Один из московских театров поставил пьесу.
Каменев запротестовал: «Пьесу нужно запретить, она дискредитирует члена Политбюро».
Сталин не согласился: «Пусть идет».
Зиновьев уговаривал Каменева: «Если вы запретите пьесу, то распишетесь в том, что она о вашем сыне».
Пьесу «Сын наркома» не запретили, но спустя короткое время тихо сняли с репертуара театра.
Лютика познакомили со знаменитой актрисой Галиной Кравченко. Они полюбили друг друга.
Рассказывает Галина Сергеевна:
— Лютик сказал мне, что его отец хотел бы познакомиться со мной. Мама Лютика Ольга Давидовна отдыхала в Сочи, когда мы познакомились и начали кататься по ночам на мотоцикле. Лев Борисович и Лютик заехали за мной на машине с шофером, и мы поехали в Горки. У Льва Борисовича своего ничего не было — все было казенное. Когда он ездил в Италию «обрабатывать» Муссолини, ему там подарили великолепный автомобиль, он отдал его во ВЦИК.
Тогда за рулем можно было выпить, и Каменевы взяли с собой бутылку. На пути в Горки мы устроили привал. У них была с собой еда. Я накрыла на траве. Лев Борисович укрепил бутылку на дереве и предложил расстрелять ее. Он выстрелил — мимо. Лютик выстрелил — мимо. Шофер — тоже мимо. Я умела стрелять, но подумала: если промахнусь — не стыдно, никто ведь не попал. Выстрелила — бутылка разлетелась.
«Вот это девица!» — восхитился Лев Борисович.

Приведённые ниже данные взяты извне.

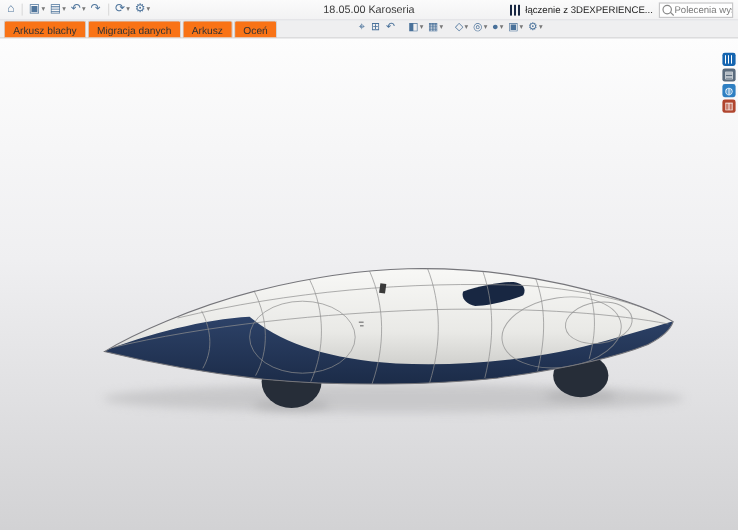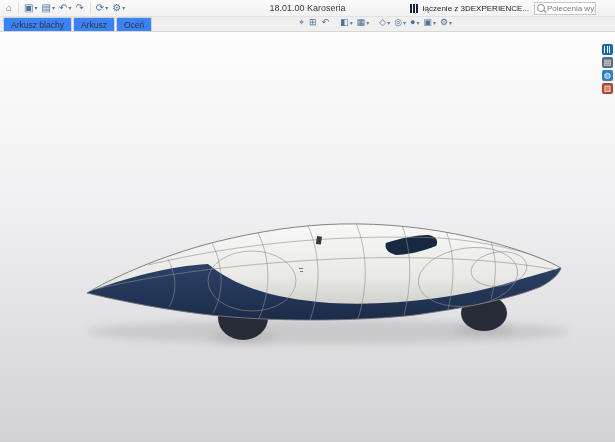"18.01.00 Karoseria" div.doc-title { text: 18.01.00 -> 18.05.00 }
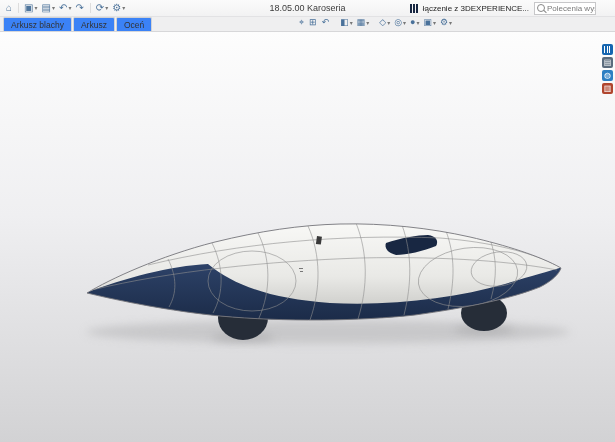"łączenie z 3DEXPERIENCE..." .right-cluster { padding-right: 19px -> 4px }
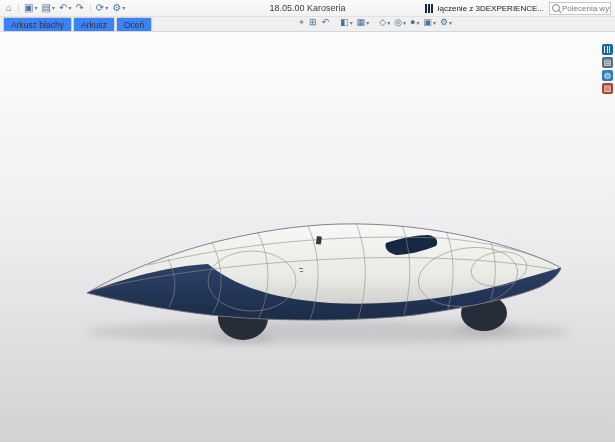"Arkusz blachy" .tab { background: #3b82f6 -> #f97316 }
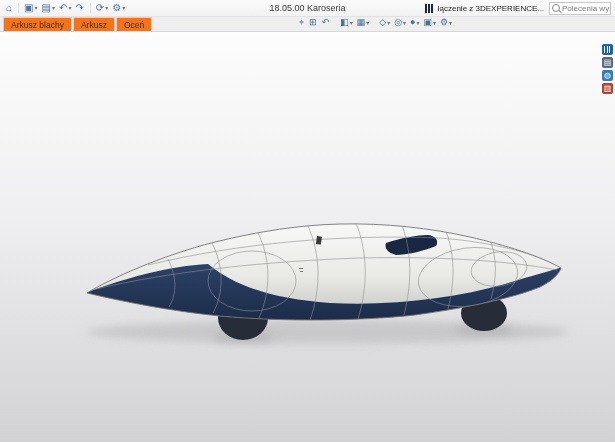"Migracja danych" div.tab { html: none -> <div>Migracja danych</div> }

Ольга Давидовна? Она была тяжелая. Неприветливая. Конечно, образованная, умная. Говорили, что в молодости была красивая. У нее были прострелены голова и нога. Она вообще-то редко бывала дома, все время работала. Жестокая. Когда мы уже вместе с ней жили, Лютик часто приходил усталый, только снимет сапоги — она звонит, приезжай за мной, хотя у нее была машина, к ней прикрепленная, а ей хотелось перед сотрудниками сыном гордиться.
Через несколько дней после нашей поездки в Горки Лев Борисович сказал: «Сегодня вы у нас останетесь».
Вышла я замуж в июне двадцать девятого года. Почти семь лет прожила в семье Каменевых. Все страшное, что случилось, было при мне.
Сначала — сказочная жизнь. Сказочная. Квартира Каменевых была на Манежной площади напротив Кремля. Раньше они в самом Кремле жили, но там стало тесно. Тут, на Манежной, шесть комнат. Квартира на одну сторону. Над нами Анна Ильинична, сестра Ленина. Противная. У нас собиралась молодежь, шумела. Анна Ильинична всегда присылала прислугу, требуя, чтобы мы потише себя вели. Народ приходил разный, в основном артистический.